Closed gradyy closed 3 years ago

gradyy commented 4 years ago

Starting the flask server at '0.0.0.0' causes an origin mismatch for some browsers. Though 'https://0.0.0.0:5000' and 'https://localhost:5000' are both ways to navigate to the same server, the browser may treat these as separate origins and disallow webauthn operations. This change ensures that the flask server's hostname matches the expected origin of the webauthn credential. This change also enables the server to run on a different port.

This commit requires testing on more browsers.

The choice to build the origin string from the host and port vs. parsing the host and port out of a complete origin string was arbitrary.

nickmooney commented 4 years ago

Thanks for this PR, @gradyy! I worry about binding these too closely. I am imagining the situation where I want to set up a staging server for example.com through a proxy frontend -- the call to app.run would fail to bind.

Were you running into this issue in a specific set of circumstances? Maybe binding directly to localhost is the right move, or just having two separate config variables...

gradyy commented 4 years ago

The Flask startup message displays the url of the arguments to app.run, in this case 'https://0.0.0.0:5000'. My browser treats 'https://0.0.0.0:5000' as an context for the origin of 'https://localhost:5000' and raises an exception for webauthn operations. This mismatch has the potential to cause a lot of confusion. There is no indication that the user must browse to the server from a different address.

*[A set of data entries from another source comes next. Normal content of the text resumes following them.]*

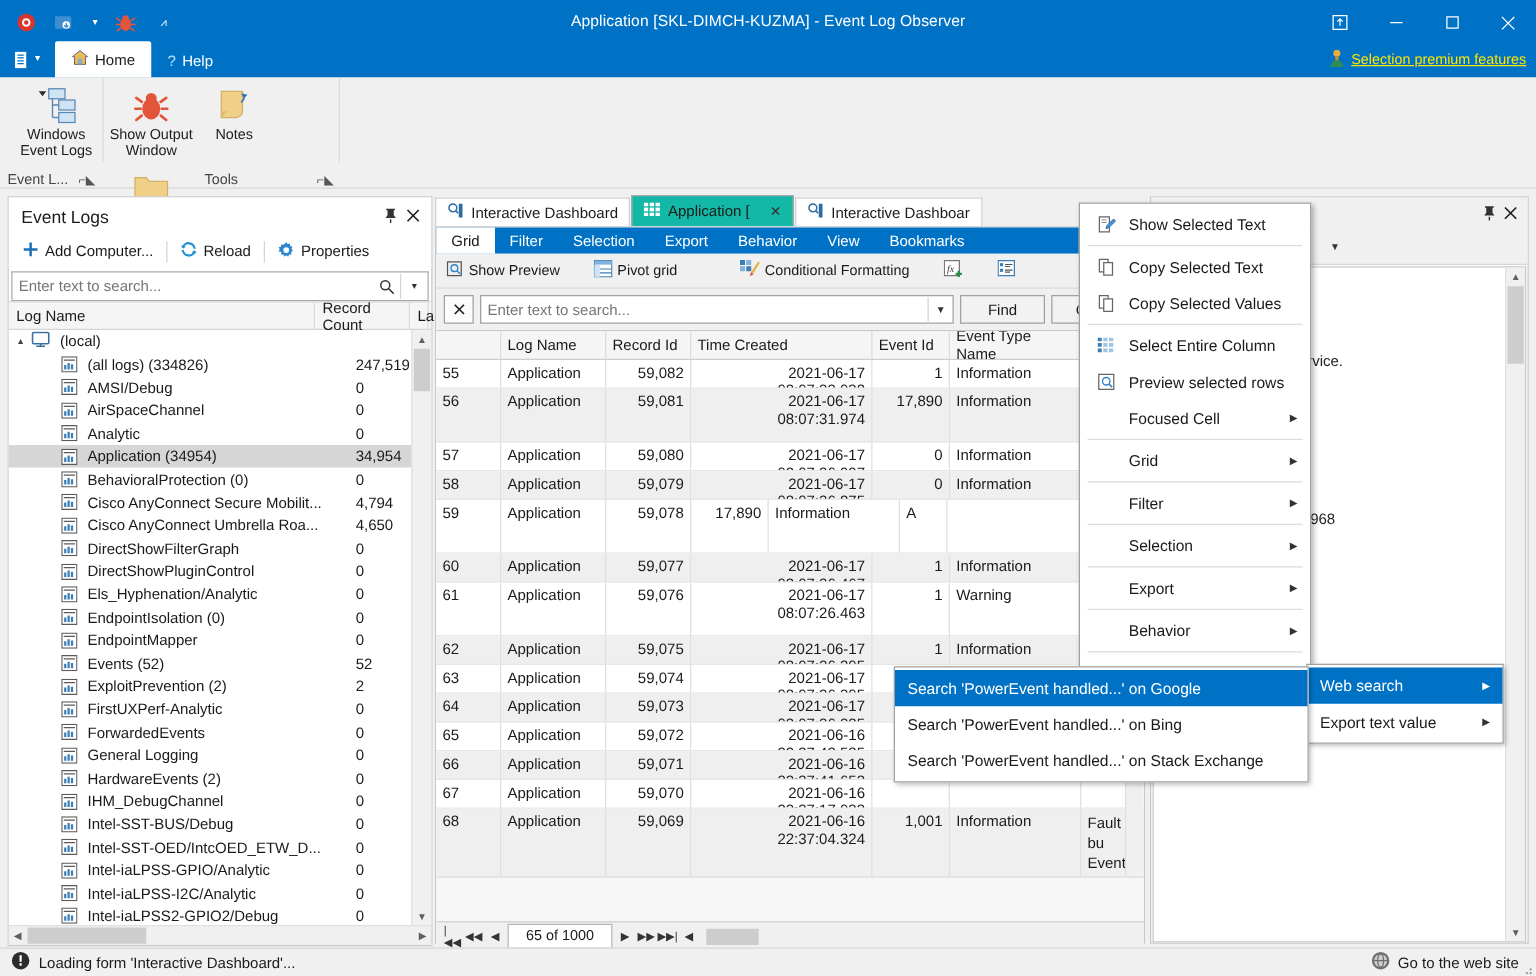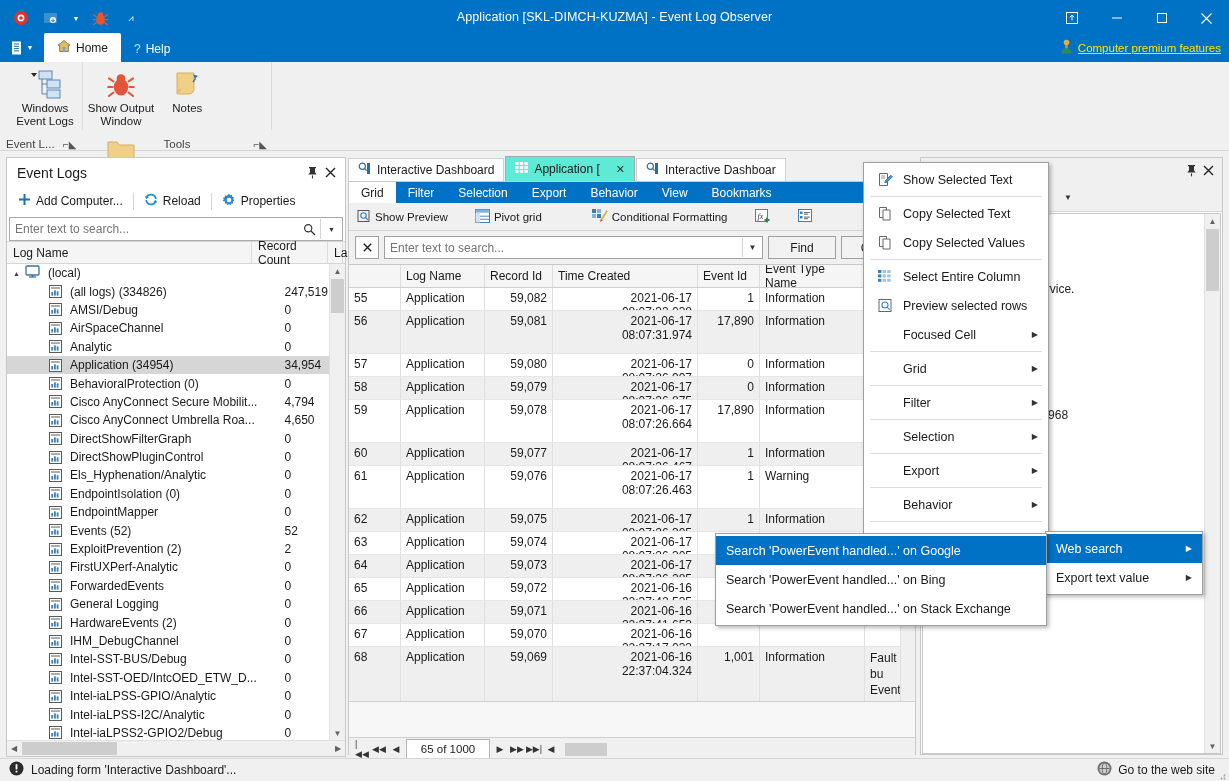--- a/index.html
+++ b/index.html
@@ -58,21 +58,21 @@
   .ico-log{width:13px;height:13px;margin-right:8px;flex:0 0 auto;}
   .tree-vscroll{position:absolute;right:0;top:0;width:15px;height:476px;background:#f0f0f0;border-left:1px solid #e0e0e0;}
   .tree-hscroll{height:15px;background:#f0f0f0;border-top:1px solid #e0e0e0;position:relative;}
   .sc-thumb{position:absolute;background:#cdcdcd;}
   .sc-arrow{position:absolute;display:flex;align-items:center;justify-content:center;color:#606060;font-size:8px;}
 
   
   .docpanel{position:absolute;left:348px;top:157px;width:875px;height:598px;}
   .doctabs{position:absolute;left:0;top:0;height:24px;display:flex;align-items:flex-end;}
   .dtab{height:22px;display:flex;align-items:center;gap:6px;padding:0 9px;font-size:12px;background:#fff;border:1px solid #d0d0d0;border-bottom:0;color:#1a1a1a;margin-right:1px;}
-  .dtab.active{background:#5eead4;border-color:#a9a9a9;height:24px;}
+  .dtab.active{background:#14b8a6;border-color:#a9a9a9;height:24px;}
   .dtab .x{margin-left:10px;font-size:11px;color:#333;}
 
   .grid-area{position:absolute;left:0;top:24px;width:568px;height:574px;background:#fff;border:1px solid #c8c8c8;box-sizing:border-box;}
   .gt-tabs{height:21px;background:#0072c6;display:flex;align-items:stretch;}
   .gt-tab{display:flex;align-items:center;padding:0 12px;font-size:12px;color:#fff;}
   .gt-tab.active{background:#fff;color:#1a1a1a;}
   .gt-toolbar{height:27px;display:flex;align-items:center;padding:0 3px;gap:17px;background:#f0f0f0;border-bottom:1px solid #d6d6d6;}
   .gt-btn{display:flex;align-items:center;gap:4px;padding:3px 5px;font-size:11.5px;color:#1a1a1a;cursor:default;white-space:nowrap;}
   .gt-sep{width:1px;height:18px;background:#cfcfcf;margin:0 3px;}
 
@@ -182,21 +182,21 @@
       </div>
     </div>
     <div class="premium">
       <span>
         <svg width="13" height="15" viewBox="0 0 13 15">
             <circle cx="6.5" cy="3.5" r="2.8" fill="#e8ac3a"></circle>
             <path d="M1.3 14.5c0-3.2 2.3-5.6 5.2-5.6s5.2 2.4 5.2 5.6z" fill="#2e8b57"></path>
             <rect x="5.2" y="6" width="2.6" height="3.2" fill="#c9902c"></rect>
           </svg>
       </span>
-      <a href="#">Computer premium features</a>
+      <a href="#">Selection premium features</a>
     </div>
 
     <div class="ribbon-tabs">
       <div class="appmenu">
         <svg width="14" height="16" viewBox="0 0 14 16">
             <rect x="1" y="1.5" width="9" height="13" fill="#fff"></rect>
             <path d="M3 4h5M3 6.3h5M3 8.6h5M3 10.9h5" stroke="#0072c6" stroke-width="1"></path>
           </svg>
         <span style="font-size:7px;margin-left:2px;">▼</span>
       </div>
@@ -884,21 +884,20 @@
               <div class="c num" style="width: 68px;">59,079</div>
               <div class="c num" style="width: 145px;">2021-06-17 08:07:26.875</div>
               <div class="c num" style="width: 62px;">0</div>
               <div class="c " style="width: 105px;">Information</div>
               <div class="c " style="width: 38px;">P</div>
             </div>
             <div class="tr" style="height: 43px;">
               <div class="c " style="width: 52px;">59</div>
               <div class="c " style="width: 84px;">Application</div>
               <div class="c num" style="width: 68px;">59,078</div>
-              <div class="c num" style="width: 145px;">2021-06-17 08:07:26.664</div>
               <div class="c num" style="width: 62px;">17,890</div>
               <div class="c " style="width: 105px;">Information</div>
               <div class="c " style="width: 38px;">A</div>
             </div>
             <div class="tr alt" style="height: 23px;">
               <div class="c " style="width: 52px;">60</div>
               <div class="c " style="width: 84px;">Application</div>
               <div class="c num" style="width: 68px;">59,077</div>
               <div class="c num" style="width: 145px;">2021-06-17 08:07:26.467</div>
               <div class="c num" style="width: 62px;">1</div>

I can't think of any reason why this demo must call app.run specifically with host='0.0.0.0' so I don't expect this change to cause any new problems. However, I haven't thoroughly tested how this affects other browsers and platforms. Should I open an issue to request help with the testing?

You bring up a valid point with the proxy frontend. This PR might incorrectly imply that the origin must be 'https://localhost:5000' when the Flask server is running at 'localhost'. However, the demo could be set up at 'example.com' with an origin of 'https://example.com' while the Flask server is still running at 'localhost' for the server at 'example.com'.

The string formatting might be 'too clever' in this instance. Having the host, port, and origin as independent variables might set a clearer example. Another approach may be to add a comment to explain how the origin matches the host and the port for this particular instance but could be an arbitrary address.